Step 2. Import the model
- Import and tokenize the model.
- Define a sample input and extract the
inputIds
andattentionMask
. - Convert the model to ONNX, which can then be passed to the compiler.
- It will run the model with FP16 accuracy. Therefore, you should check if the model contains constants beyond the FP16 range. Pass the model to
fix_onnx_fp16
function to generate the new ONNX file with the necessary corrections.
Step 3. Compile the model.
He qaic-exec
The command line interface (CLI) build tool is used to build the model. The input to this compiler is the ONNX file generated in step 2. The compiler produces a binary file (called QPCfor Qualcomm program container) on the path defined by -aic-binary-dir
argument.
In the following build command, you use four ai compute cores and a batch size of one to build the model.
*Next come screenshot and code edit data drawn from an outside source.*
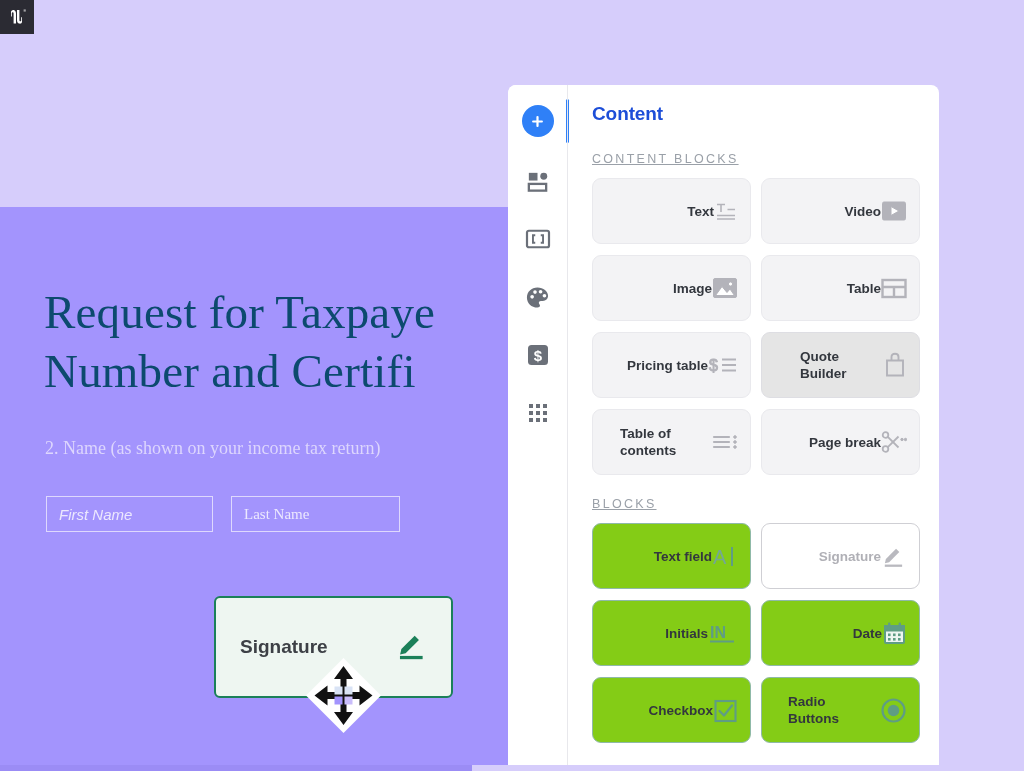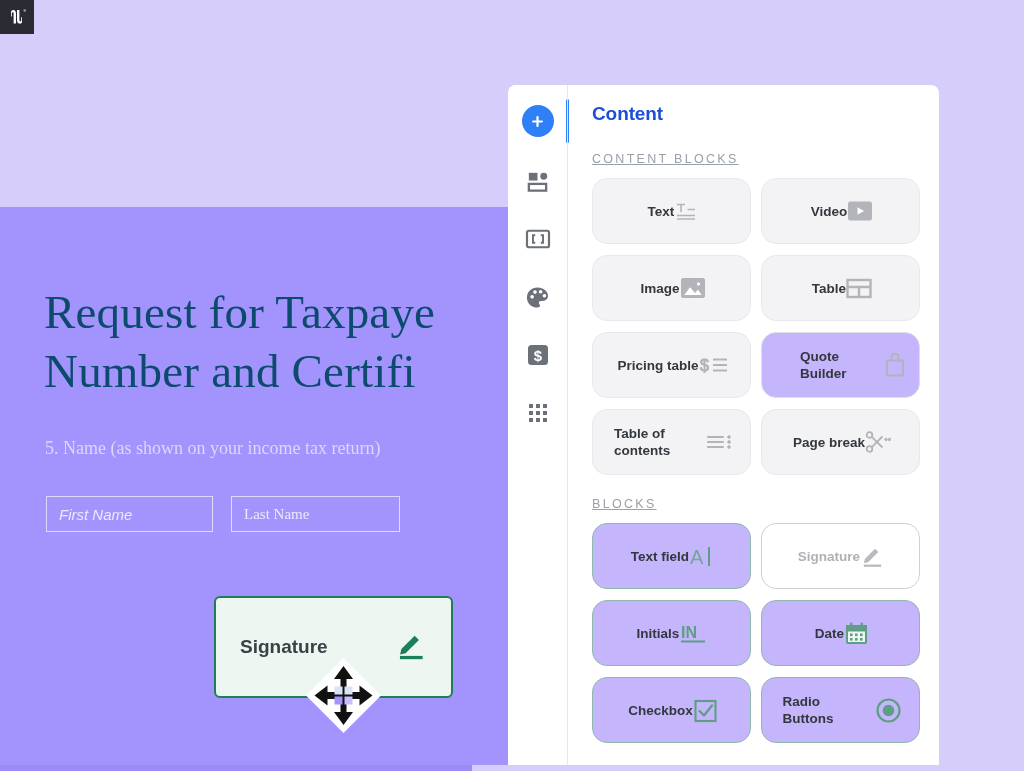"Text" .tile { border-radius: 15px -> 9px; justify-content: center -> flex-end }
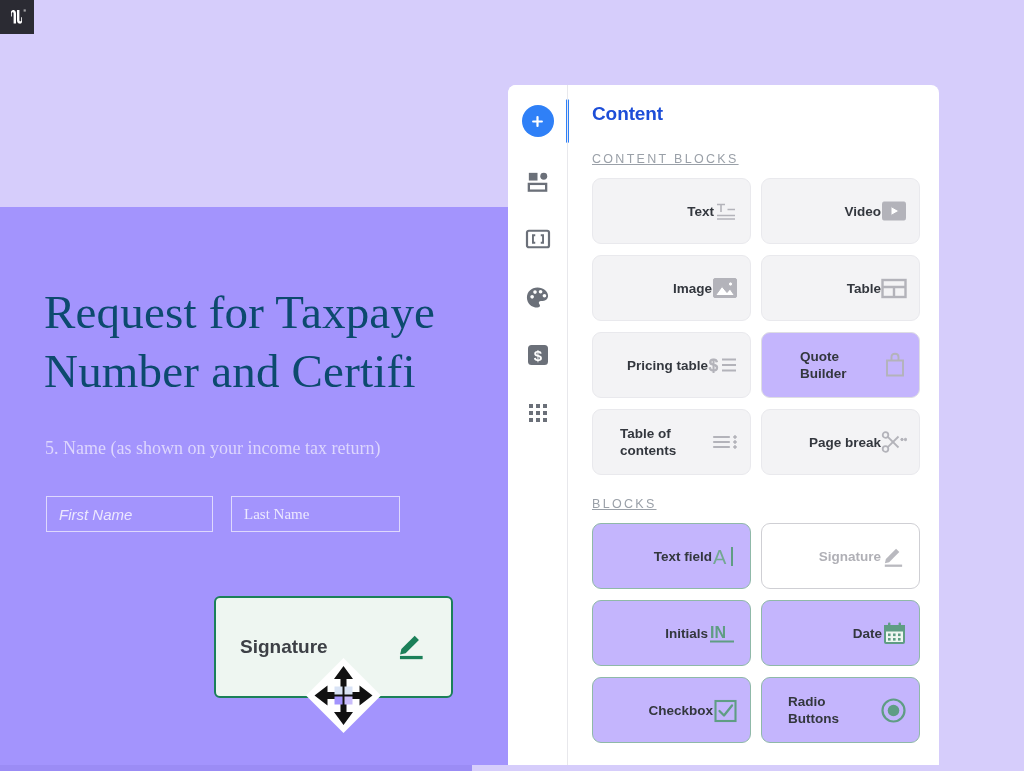"Quote Builder" .tile.block.ghost { background: #c4b5fd -> #e5e5e5 }
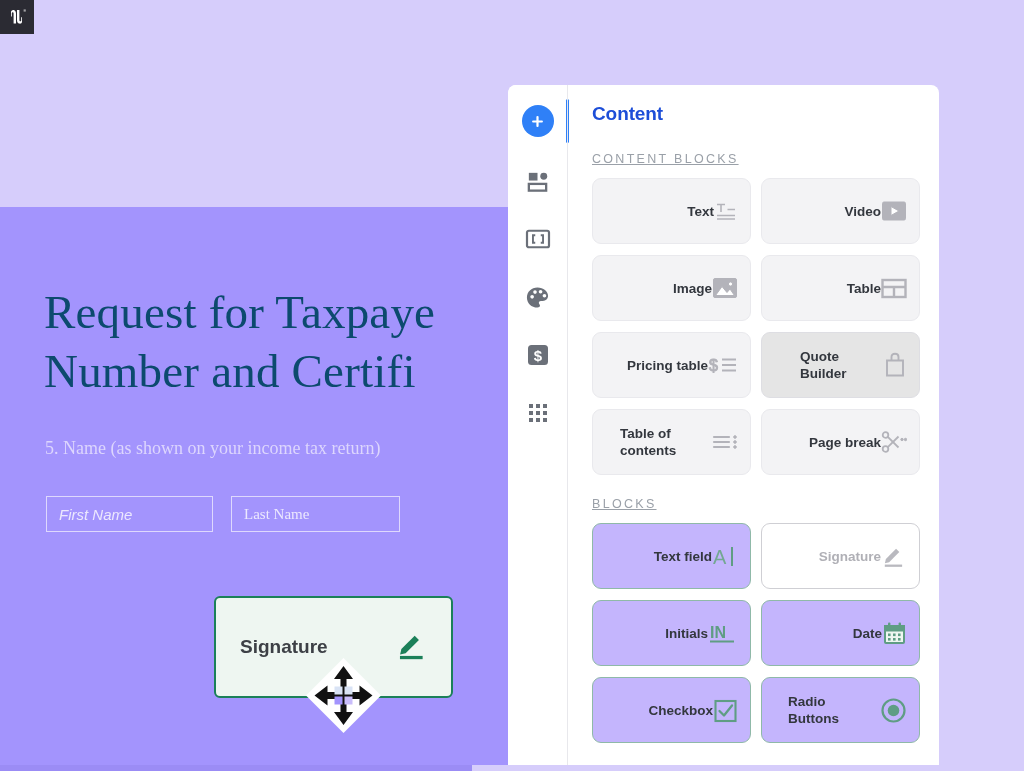"5. Name (as shown on" div.doc-question { text: 5 -> 2 }
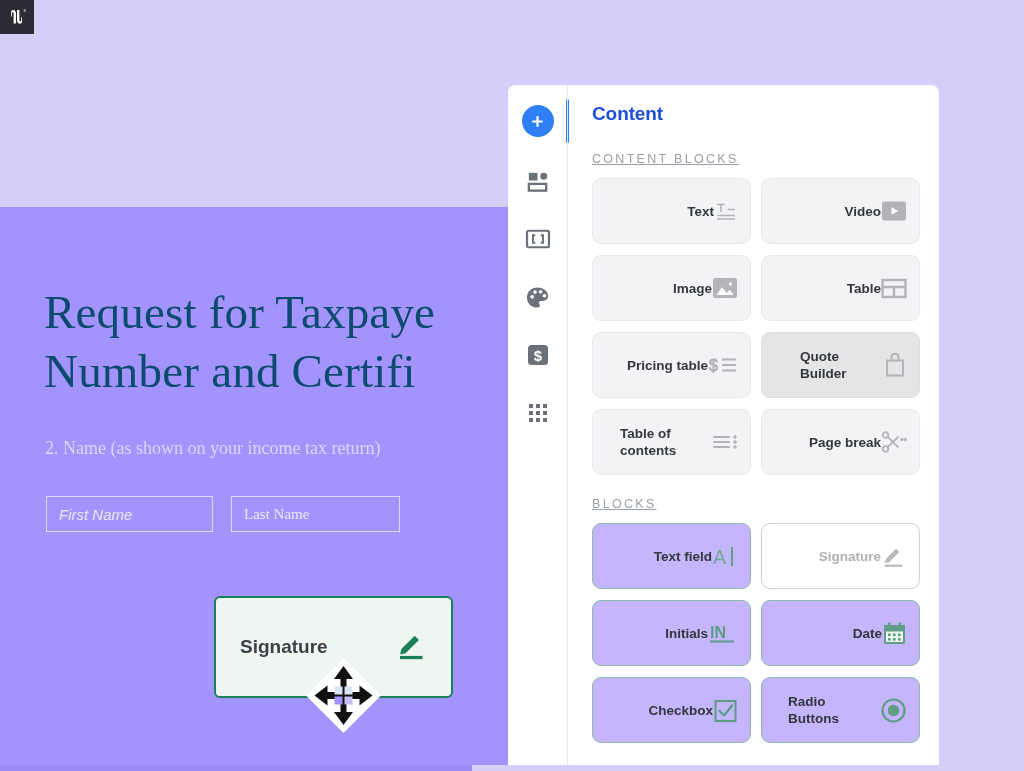"Text field" .tile.field { background: #c4b5fd -> #84cc16 }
The QPC is generated in the bert-base-cased/generatedModels/bert-base-cased_fix_outofrange_fp16_qpc
file.
Step 4. Run the model
Configure a session to run inference on a Qualcomm Cloud AI100 accelerator on the DL2q instance.
The Qualcomm qaic Python library is a set of APIs that provide support for running inference on the Cloud AI100 accelerator.
- Use the session API call to create a session instance. The session API call is the entry point to using Python’s qaic library.
- Restructure output buffer data with
output_shape
andoutput_type
. - Decode the produced output.
Here are the results for the input sentence “The dog (MASK) on the mat.”
That’s all. With just a few steps, he built and ran a PyTorch model on an Amazon EC2 DL2q instance. For more information about adding and building models to your DL2q instance, see the ai-sdk” target=”_blank” rel=”noopener”>Cloud AI100 Tutorial Documentation.
For more information about which DL model architectures are suitable for AWS DL2q instances and the current model compatibility matrix, see the ai-sdk-pages/” target=”_blank” rel=”noopener”>Qualcomm Cloud AI100 Documentation.
Available now
You can launch DL2q instances today in the AWS US West (Oregon) and Europe (Frankfurt) regions as on-demand, reserved, and spot instances, or as part of a savings plan. As usual with Amazon EC2, you only pay for what you use. For more information, see Amazon EC2 Pricing.
DL2q instances can be deployed using AWS Deep Learning AMI (DLAMI), and container images are available through managed services such as Amazon SageMaker, Amazon Elastic Kubernetes Service (Amazon EKS), Amazon Elastic Container Service (Amazon ECS), and AWS ParallelCluster.
For more information, visit the Amazon EC2 DL2q instance page and send your feedback to AWS re: Publishing for EC2 or through your usual AWS Support contacts.
About the authors
AK Roy is director of product management at Qualcomm, for ai products and solutions for data centers and cloud. He has over 20 years of product strategy and development experience, with the current focus on best-in-class performance and $/performance end-to-end solutions for ai inference in the cloud, for a wide range of use cases. . including GenAI, LLM, automatic and hybrid ai.
Jianying Lang is a Principal Solutions Architect at AWS Worldwide Specialist Organization (WWSO). He has more than 15 years of work experience in the field of HPC and ai. At AWS, he focuses on helping customers deploy, optimize, and scale their ai/ML workloads on accelerated compute instances. He is passionate about combining techniques in the fields of HPC and ai. Jianying has a PhD in Computational Physics from the University of Colorado at Boulder.